# [Material to process]
- Opening Delimiter -

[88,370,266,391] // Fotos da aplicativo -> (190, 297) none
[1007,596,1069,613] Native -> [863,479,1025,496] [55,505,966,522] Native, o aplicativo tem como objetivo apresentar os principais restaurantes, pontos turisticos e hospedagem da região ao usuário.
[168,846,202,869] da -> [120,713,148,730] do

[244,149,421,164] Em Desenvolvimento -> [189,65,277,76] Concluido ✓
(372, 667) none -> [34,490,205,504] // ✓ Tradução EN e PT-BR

- Closing Delimiter -
- Opening Delimiter -

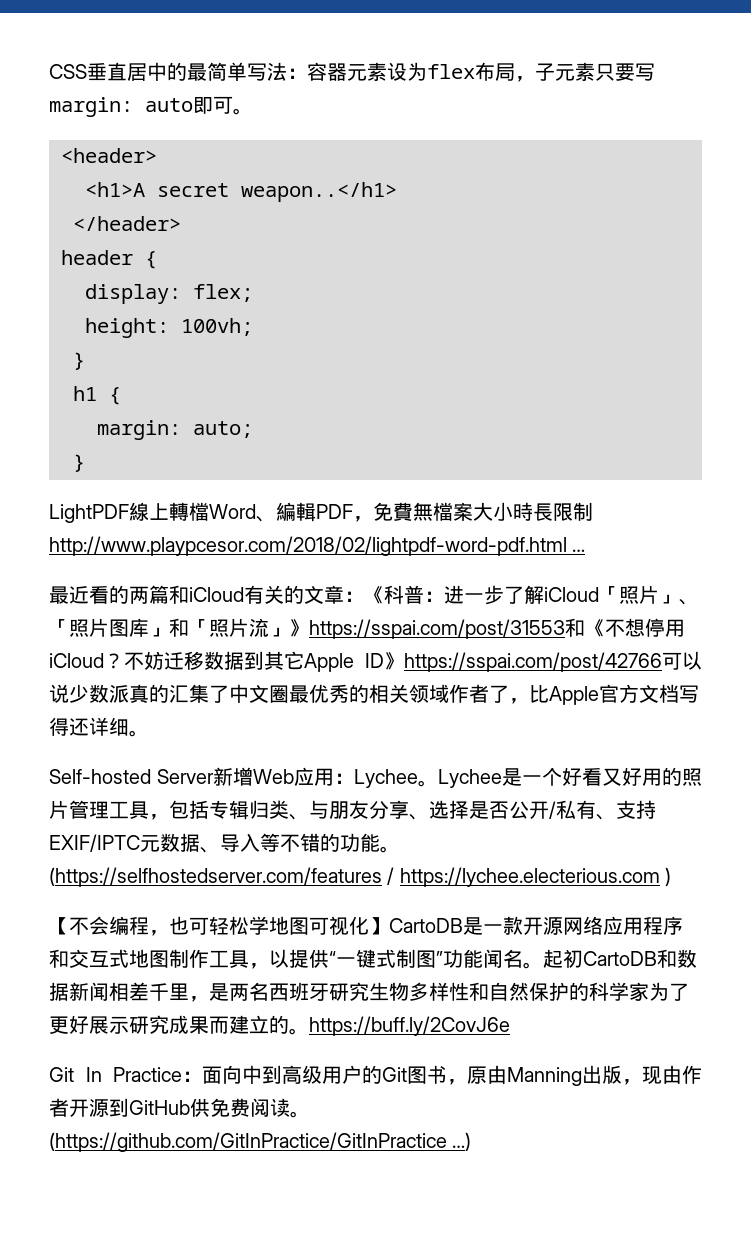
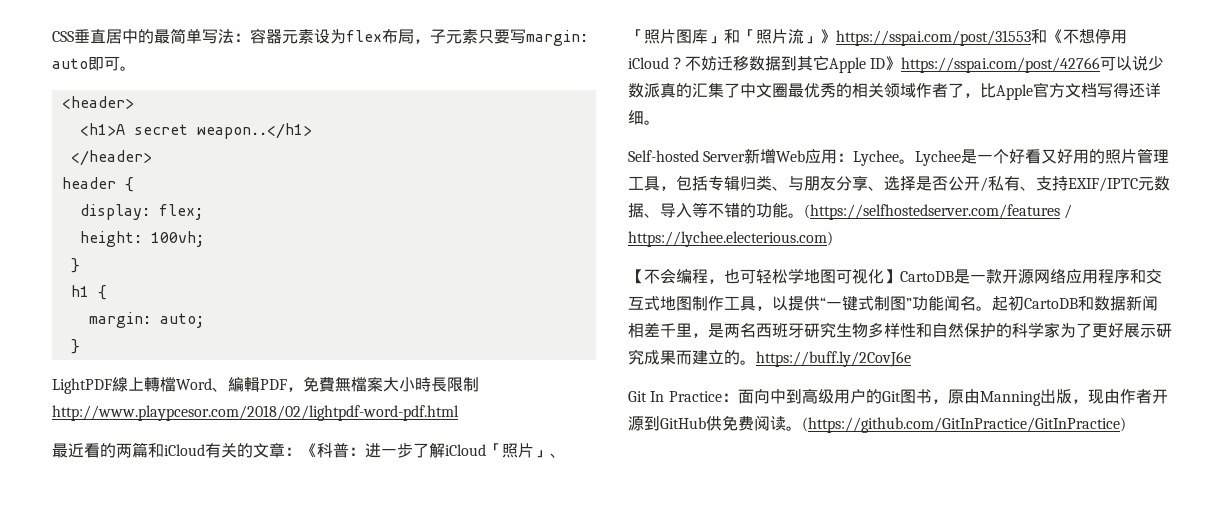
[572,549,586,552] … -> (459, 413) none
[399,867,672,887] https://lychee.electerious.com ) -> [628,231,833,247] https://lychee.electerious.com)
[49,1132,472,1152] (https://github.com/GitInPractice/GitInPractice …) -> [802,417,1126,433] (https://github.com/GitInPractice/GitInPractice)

- Closing Delimiter -
- Opening Delimiter -

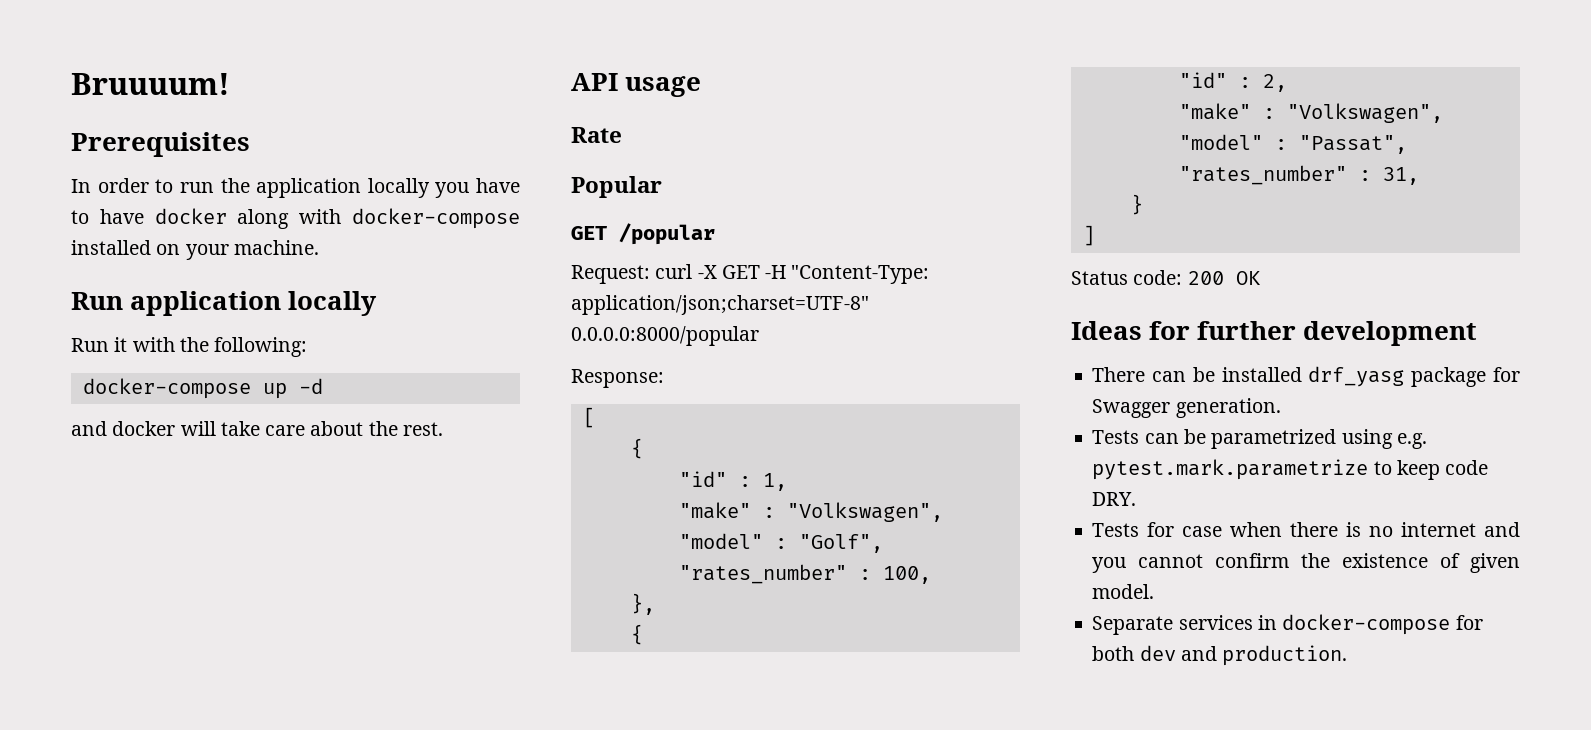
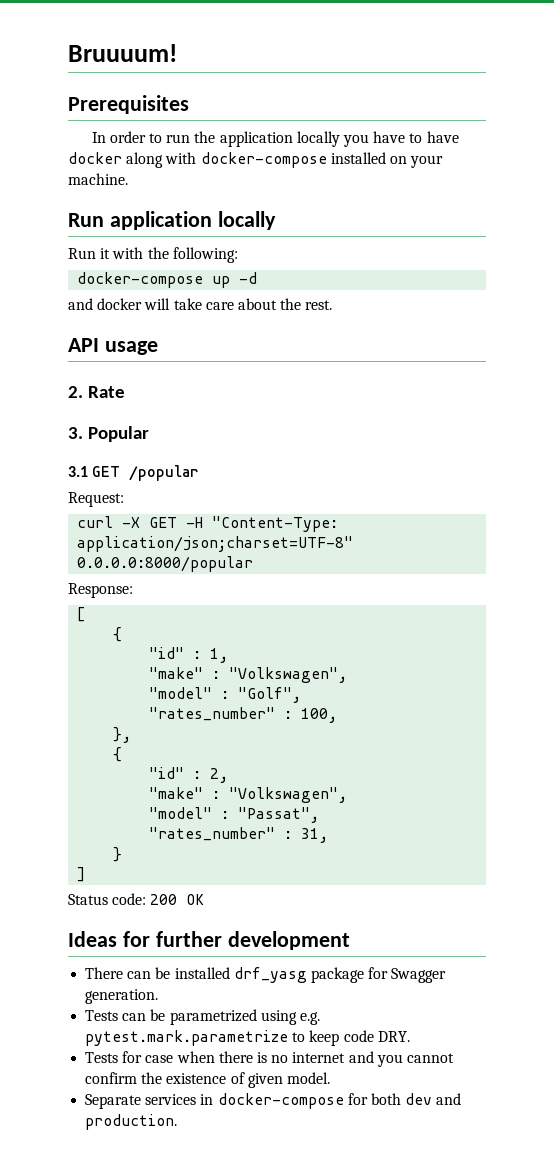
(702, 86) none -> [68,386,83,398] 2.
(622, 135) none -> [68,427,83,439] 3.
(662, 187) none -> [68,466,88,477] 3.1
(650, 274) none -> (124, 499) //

- Closing Delimiter -

# [What you are asked to do]
Nothing but the lines above from the one containing "(622, 135) none -> [68,427,83,439] 3." through the one containing "(650, 274) none -> (124, 499) //" should appear in the answer, each repeated exactly.

# [Output for this exercise]
(622, 135) none -> [68,427,83,439] 3.
(662, 187) none -> [68,466,88,477] 3.1
(650, 274) none -> (124, 499) //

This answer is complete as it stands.